The material below has pictures in it. Set down only the lines from the line containing "gap: 26px ->" through the line containing "height: 41px ->", word for word, and leave the pictures behind.

▶ _Exercise input_

+++

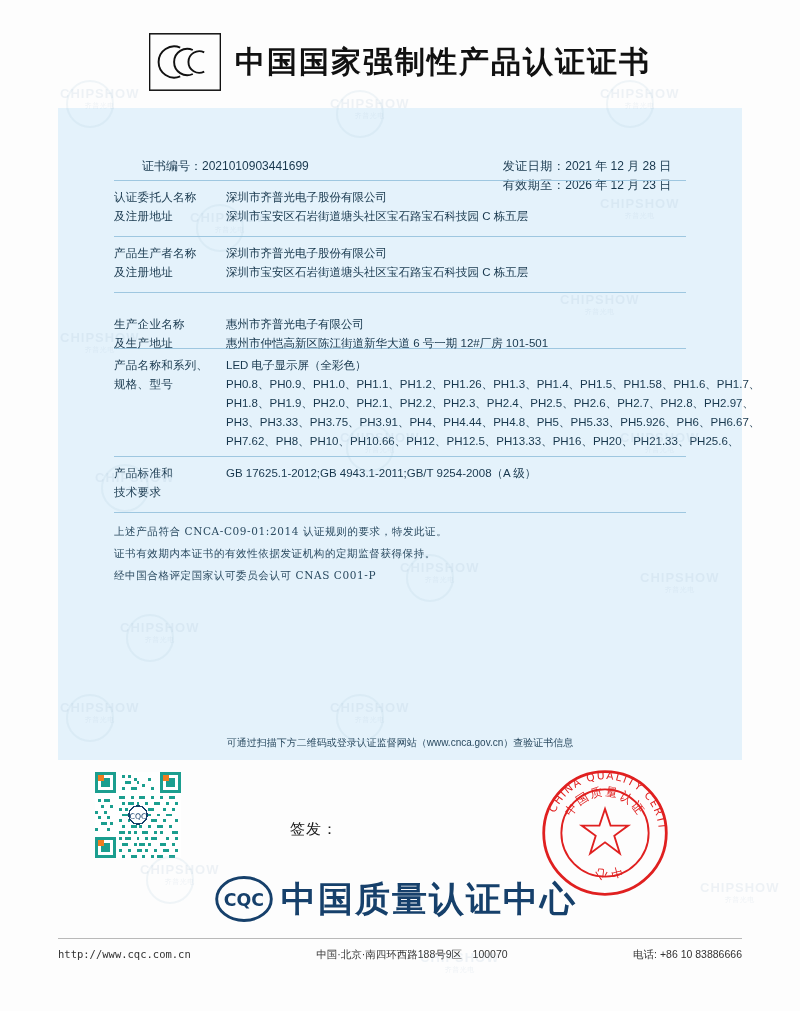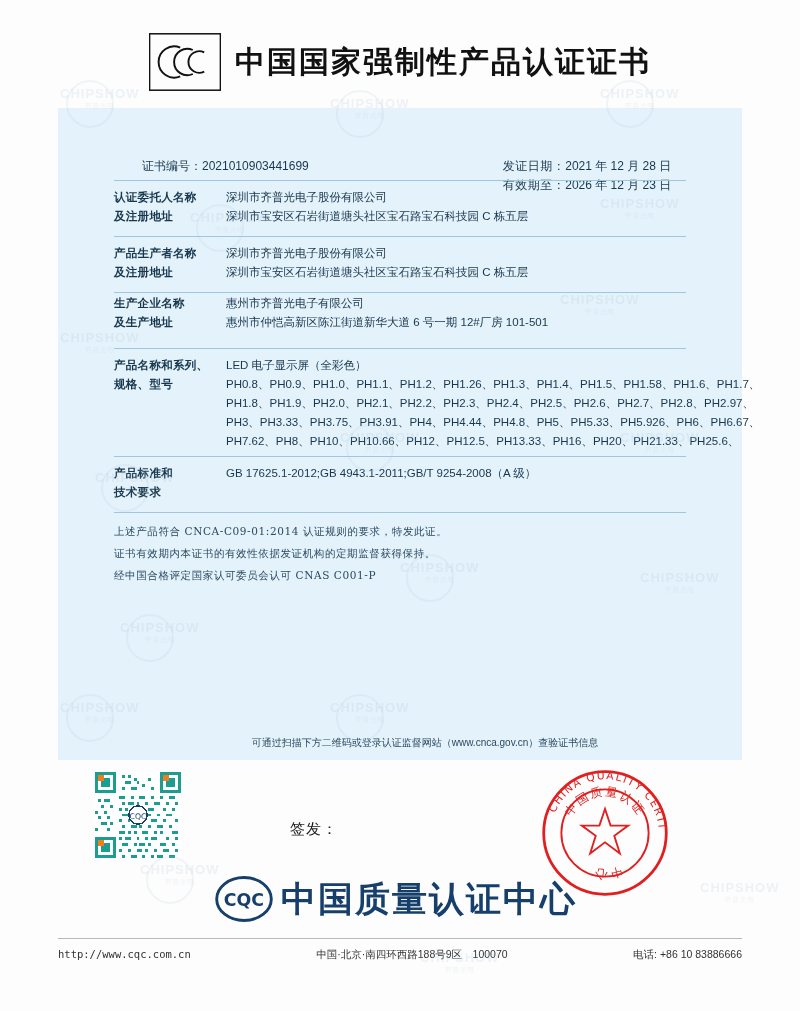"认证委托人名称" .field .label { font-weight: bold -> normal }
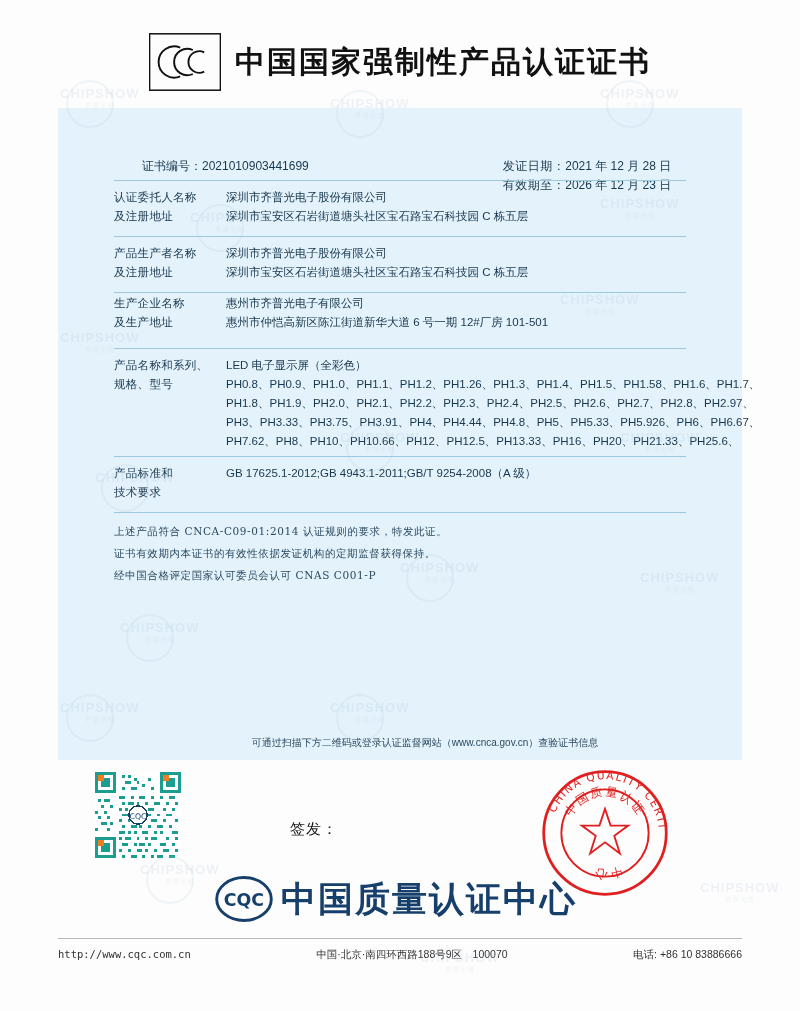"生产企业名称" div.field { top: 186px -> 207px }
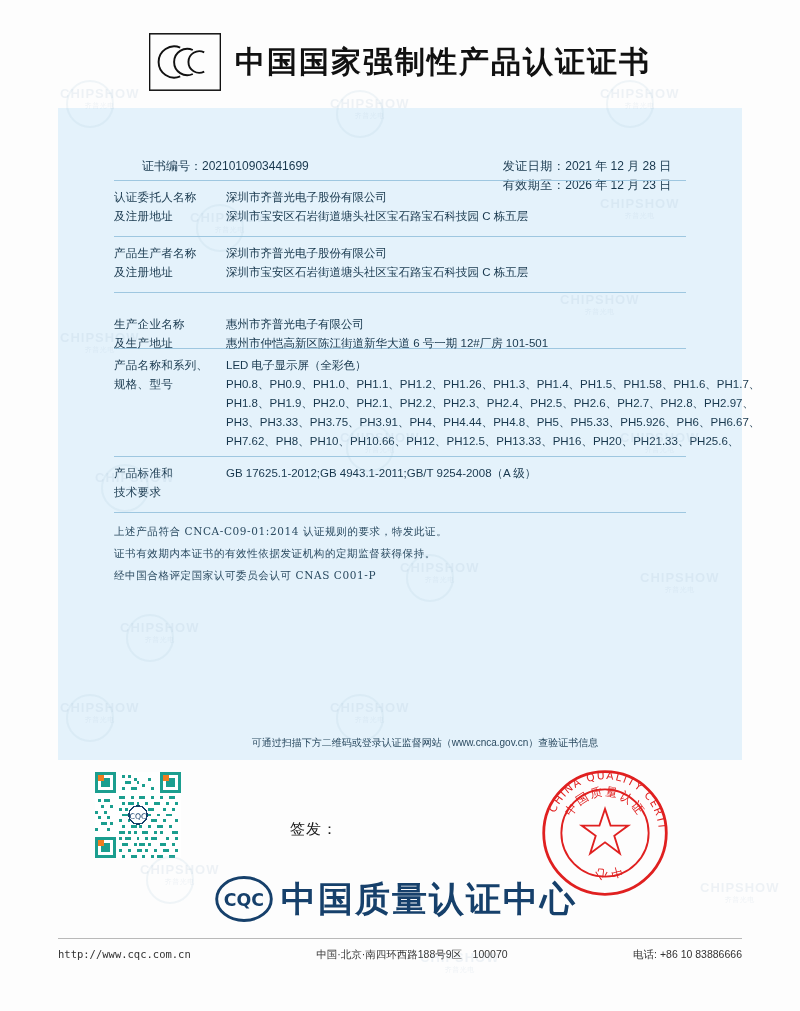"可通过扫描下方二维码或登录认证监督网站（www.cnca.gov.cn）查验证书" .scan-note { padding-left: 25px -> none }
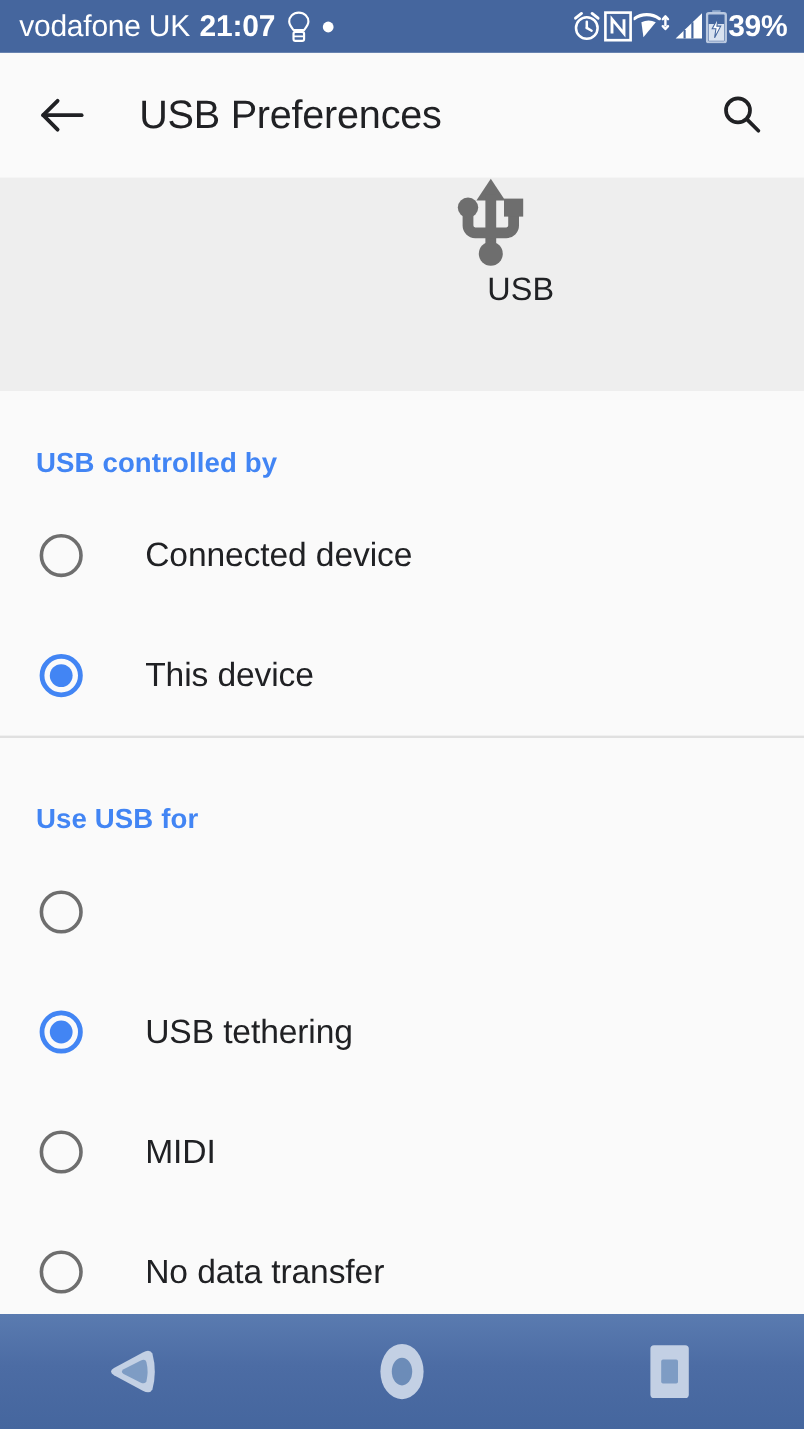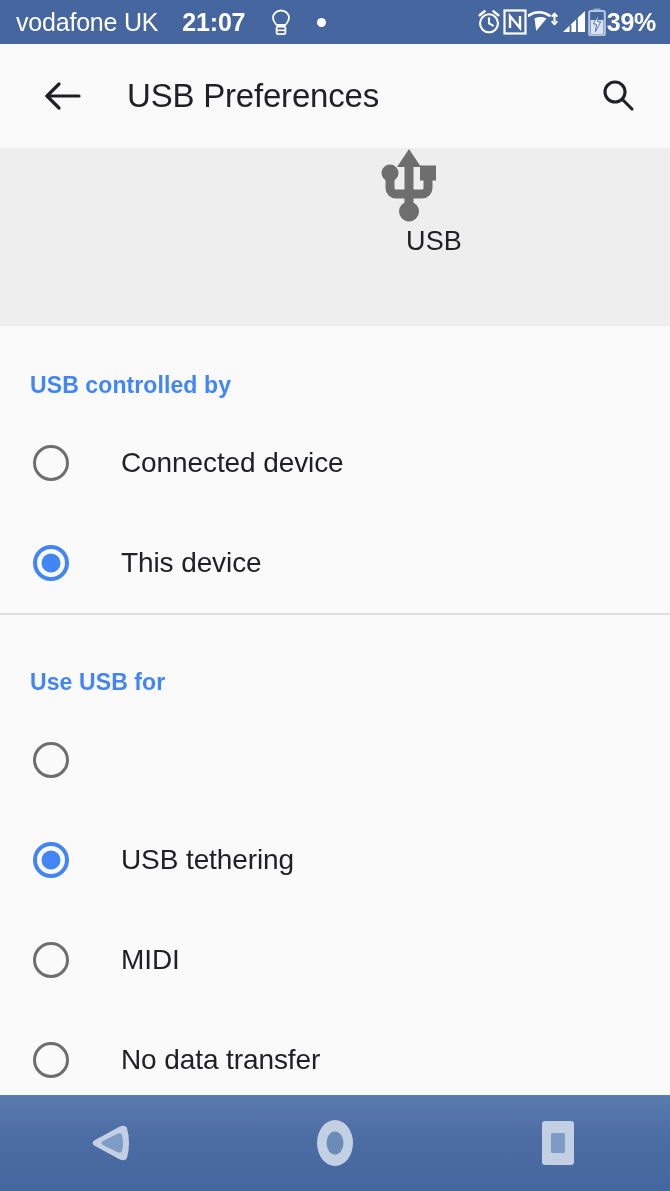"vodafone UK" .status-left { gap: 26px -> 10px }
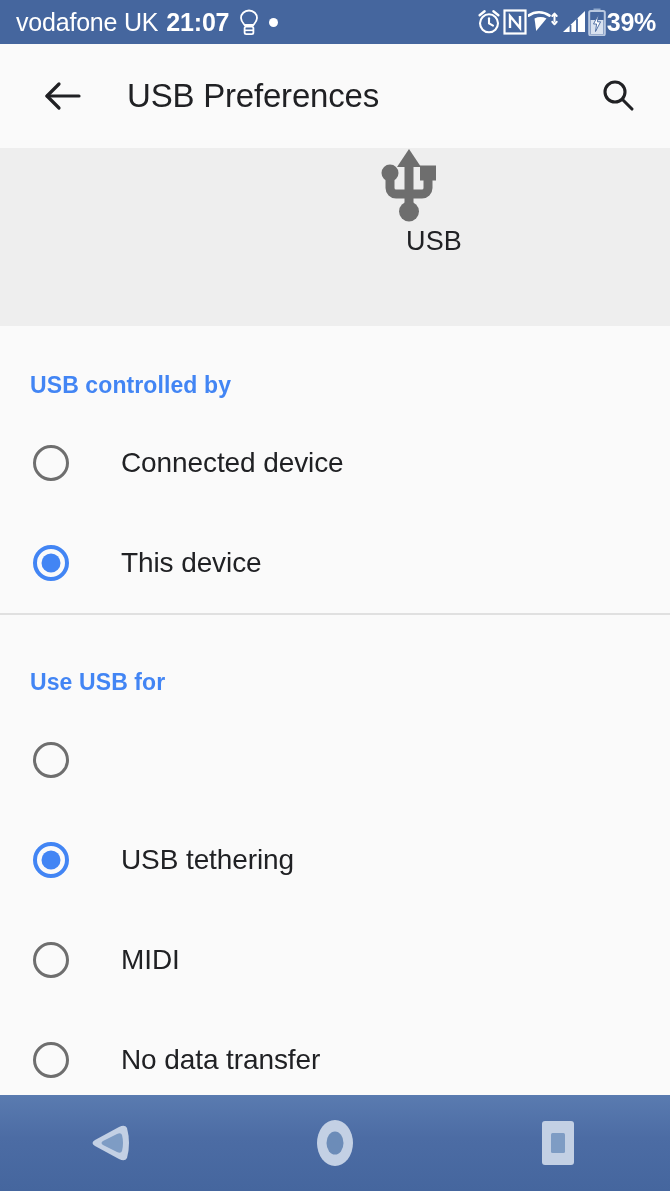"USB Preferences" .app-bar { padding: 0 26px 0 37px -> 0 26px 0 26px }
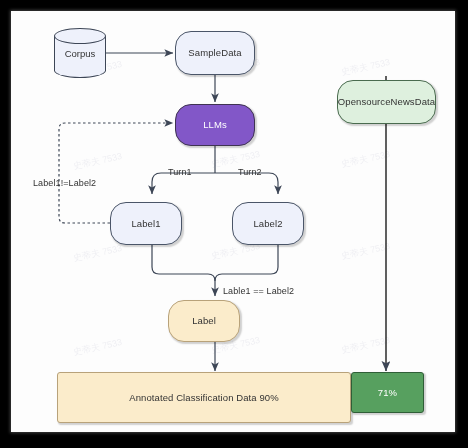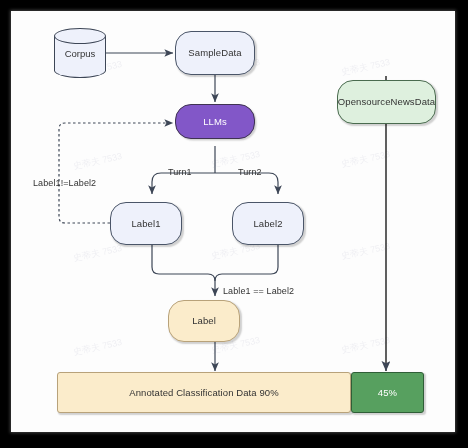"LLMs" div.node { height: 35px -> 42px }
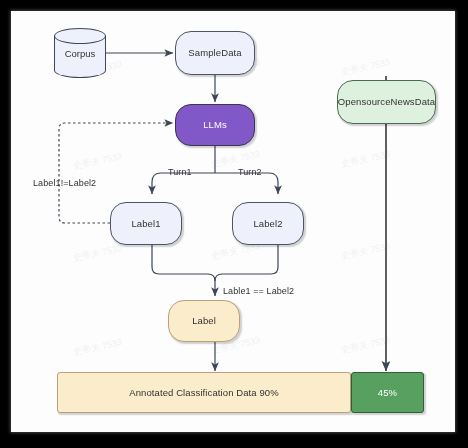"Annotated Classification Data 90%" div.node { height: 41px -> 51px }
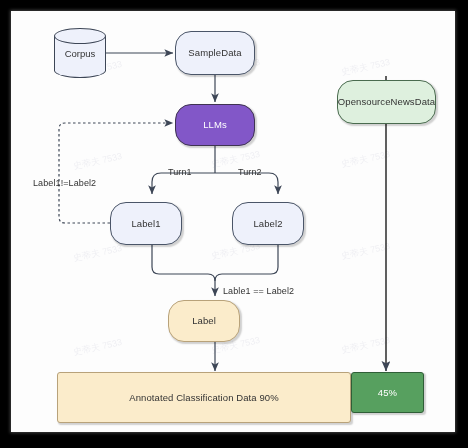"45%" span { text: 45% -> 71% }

+++

▶ _Answer area_
"vodafone UK" .status-left { gap: 26px -> 10px }
"USB Preferences" .app-bar { padding: 0 26px 0 37px -> 0 26px 0 26px }
"LLMs" div.node { height: 35px -> 42px }
"Annotated Classification Data 90%" div.node { height: 41px -> 51px }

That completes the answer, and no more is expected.